The ring of mind shielding route is definitely a fascinating idea and would work, although it may be a bit different from what he had in mind. I'll put that down as a possibility during his research time.

Warforged are a thing of the mythical past in this setting, and I planned for them to have a darker origin in that an ancient, magically advanced civilisation used the soul of the dead to power those incredible, thinking machines, although they'd erase the memories of the dead soul as part of the process. What the artificer saw in a museum is an heavily-damaged Warforged, which could serve as a blueprint for his mechanical body, but this specific one is in a dormant state, the soul still within its core, and thus cannot be easily "taken over".

In fact, this is the only known specimen in the world. Very few people know the details of that distant past, and it's hard to distinguish truth from myth. Wizards probabibly haven't taken an interest because the information isn't available to most of them, and many don't think it's any different from binding your soul to a suit of armour or a sword.

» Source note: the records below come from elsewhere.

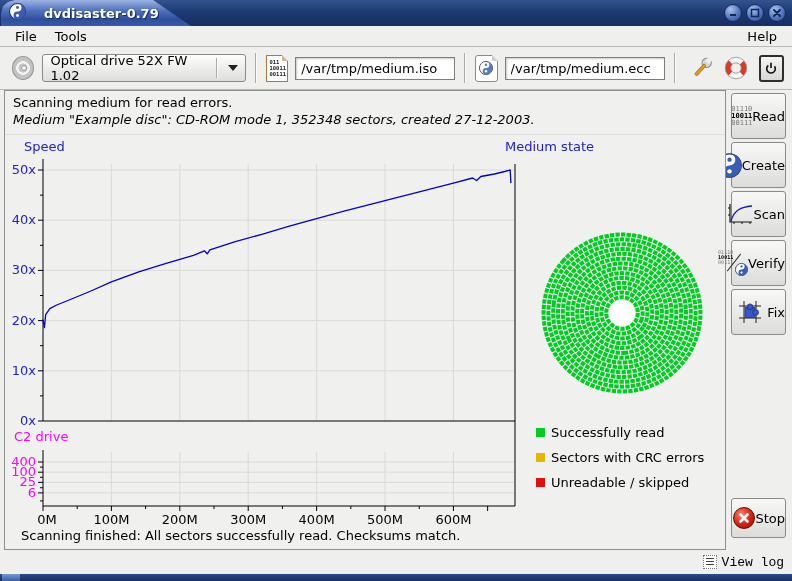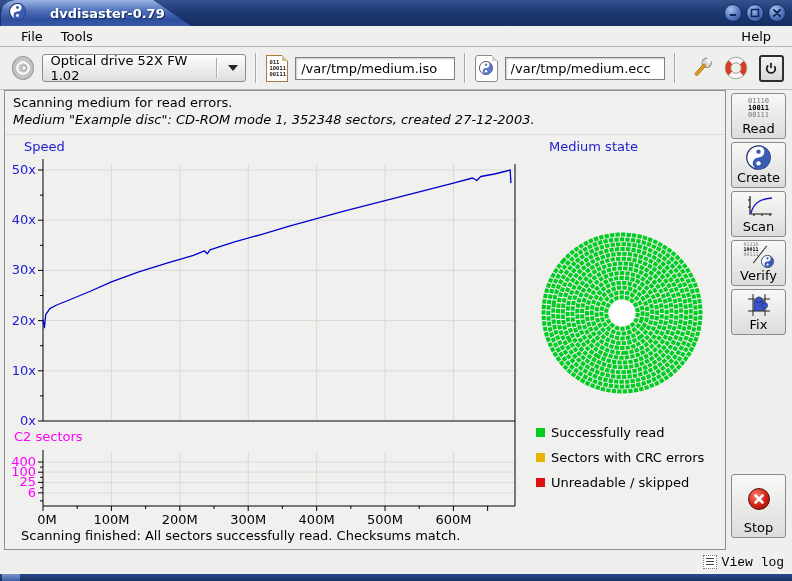--- a/index.html
+++ b/index.html
@@ -5,30 +5,30 @@
   * { box-sizing: border-box; margin: 0; padding: 0; }
   body { font-family: "DejaVu Sans", "Liberation Sans", sans-serif; font-size: 13px; color:#000; }
   .window { width: 792px; height: 581px; background:#efefed; overflow:hidden; position:relative; }
 
   
   .titlebar { height:26px; position:relative;
     background: linear-gradient(180deg,#33538f 0%, #1e3a74 45%, #152e62 100%); }
   .tb-banner { position:absolute; left:1px; top:0; width:190px; height:26px;
     background: linear-gradient(180deg,#9db4e4 0%, #5272bc 40%, #2e4f9e 75%, #3a5aa8 100%);
     clip-path: polygon(0 14px,2px 6px,7px 2px,14px 0,152px 0,190px 26px,0 26px);
-    display:flex; align-items:center; gap:24px; padding-left:8px; }
+    display:flex; align-items:center; gap:18px; padding-left:8px; }
   .tb-title { color:#fff; font-weight:bold; font-size:13px; text-shadow:1px 1px 1px #122a5a; }
   .win-btns { position:absolute; right:6px; top:4px; display:flex; gap:4px; }
   .win-btn { width:18px; height:18px; border-radius:50%;
     background: radial-gradient(circle at 35% 28%, #aac1ee, #5474bc 55%, #2d4c96 100%);
     border:1px solid #142a5e; display:flex; align-items:center; justify-content:center; }
 
   
   .menubar { height:21px; background:#efefed; border-bottom:1px solid #b9b9b7;
-    display:flex; align-items:center; padding:0 12px; }
+    display:flex; align-items:center; padding:0 6px; }
   .menu-item { padding:2px 9px; }
   .menu-help { margin-left:auto; padding:2px 9px; }
 
   
   .toolbar { height:43px; background:#efefed; border-bottom:1px solid #b9b9b7;
     display:flex; align-items:center; padding:0 8px 0 12px; }
   .tb-sep { width:0; height:30px; border-left:1px solid #a9a9a7; border-right:1px solid #fbfbf9; margin:0 9px; }
   .drive-icon { width:24px; height:24px; border-radius:50%; margin-right:8px; position:relative;
     background: radial-gradient(circle, #e9e9e9 0 16%, #c7c7c7 17% 30%, #f3f3f3 31% 46%, #c3c3c3 47% 72%, #e2e2e2 73% 100%);
     border:1px solid #979795; }
@@ -54,35 +54,35 @@
   .power-btn { width:27px; height:27px; border:2px solid #2e2e2e; border-radius:3px; margin-left:6px;
     background:linear-gradient(180deg,#f4f4f2,#d8d8d6); display:flex; align-items:center; justify-content:center; }
 
   
   .body-row { height:460px; margin:0 4px; display:flex; }
   .main-panel { flex:1; background:#f0f0ee; border:1px solid #8f8f8d; position:relative; overflow:hidden; }
   .heading { position:absolute; left:0; right:0; top:0; height:44px; padding:4px 8px; border-bottom:1px solid #dddddb; }
   .heading .l2 { font-style:italic; margin-top:2px; }
   .chart-label { position:absolute; font-size:13px; }
   #speed-label  { left:19px; top:48px; }
-  #medium-label { left:544px; top:48px; }
+  #medium-label { left:500px; top:48px; }
   #c2-label { left:9px; top:338px; }
   #chart-svg { position:absolute; left:0; top:44px; }
   .legend { position:absolute; left:531px; top:333px; display:flex; flex-direction:column; gap:9px; }
   .legend-row { display:flex; align-items:center; gap:6px; height:16px; }
   .legend-swatch { width:9px; height:9px; }
   .status-line { position:absolute; left:16px; top:437px; }
 
   
   .sidebar { width:62px; display:flex; flex-direction:column; align-items:center; padding:3px 0 12px 3px; gap:3px; }
   .side-btn { width:55px; height:46px; background:linear-gradient(180deg,#f8f8f6,#dcdcda);
-    border:1px solid #8a8a88; border-radius:3px; display:flex; flex-direction:column;
+    border:1px solid #8a8a88; border-radius:3px; display:flex; 
     align-items:center; justify-content:flex-end; padding:2px 0; font-size:13px; }
   .side-btn .icon-area { flex:1; display:flex; align-items:center; justify-content:center; }
-  .stop-btn { margin-top:auto; height:64px; }
+  .stop-btn { margin-top:auto; height:40px; }
   .binary { text-align:center; font-family:"DejaVu Sans Mono",monospace; }
   .binary .b1,.binary .b3 { font-size:7px; line-height:7px; color:#7a7a78; }
   .binary .b2 { font-size:7px; line-height:7px; font-weight:bold; color:#000; }
   .binary-sm .b1,.binary-sm .b3 { font-size:5px; line-height:5px; color:#7a7a78; font-family:"DejaVu Sans Mono",monospace;}
   .binary-sm .b2 { font-size:5px; line-height:5px; font-weight:bold; color:#000; font-family:"DejaVu Sans Mono",monospace;}
   .verify-icon { position:relative; width:30px; height:26px; }
   .verify-icon .binary-sm { position:absolute; left:0; top:0; text-align:center; }
   .verify-icon .slash { position:absolute; left:5px; top:12px; width:22px; height:1px; background:#333; transform:rotate(-52deg); }
   .verify-icon svg { position:absolute; right:0; bottom:0; }
   .stop-icon { width:22px; height:22px; border-radius:50%;
@@ -197,21 +197,21 @@
 
   <div class="body-row">
     <div class="main-panel">
       <div class="heading">
         <div class="l1">Scanning medium for read errors.</div>
         <div class="l2">Medium "Example disc": CD-ROM mode 1, 352348 sectors, created 27-12-2003.</div>
       </div>
 
       <div id="speed-label" class="chart-label" style="color: rgb(32, 32, 208);">Speed</div>
       <div id="medium-label" class="chart-label" style="color: rgb(32, 32, 208);">Medium state</div>
-      <div id="c2-label" class="chart-label" style="color: rgb(255, 0, 255);">C2 sectors</div>
+      <div id="c2-label" class="chart-label" style="color: rgb(255, 0, 255);">C2 drive</div>
 
       <svg id="chart-svg" width="720" height="400" style="font-family: &quot;DejaVu Sans&quot;, sans-serif;">
           <g>
             <line x1="106.40579710144928" y1="29" x2="106.40579710144928" y2="286" stroke="#d9d9d7"></line>
             <line x1="106.40579710144928" y1="317" x2="106.40579710144928" y2="371" stroke="#d9d9d7"></line>
             <line x1="174.81159420289856" y1="29" x2="174.81159420289856" y2="286" stroke="#d9d9d7"></line>
             <line x1="174.81159420289856" y1="317" x2="174.81159420289856" y2="371" stroke="#d9d9d7"></line>
             <line x1="243.2173913043478" y1="29" x2="243.2173913043478" y2="286" stroke="#d9d9d7"></line>
             <line x1="243.2173913043478" y1="317" x2="243.2173913043478" y2="371" stroke="#d9d9d7"></line>
             <line x1="311.6231884057971" y1="29" x2="311.6231884057971" y2="286" stroke="#d9d9d7"></line>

The ultimate goal for the character, after some research, would be to rediscover the process and materials necessary to create the body, and the ritual to transfer a soul inside of it without erasing memories. I really like the idea of this requiring multiple casters, especially wizards and other artificers.
As for downsides, I might propose some roleplay ones, such as learning to deal with not having a sense of smell or touch, at least like humans do, and getting used to this new body. Obviously he'd lose to stat bonuses he gets from being human in place of the Warforged ones.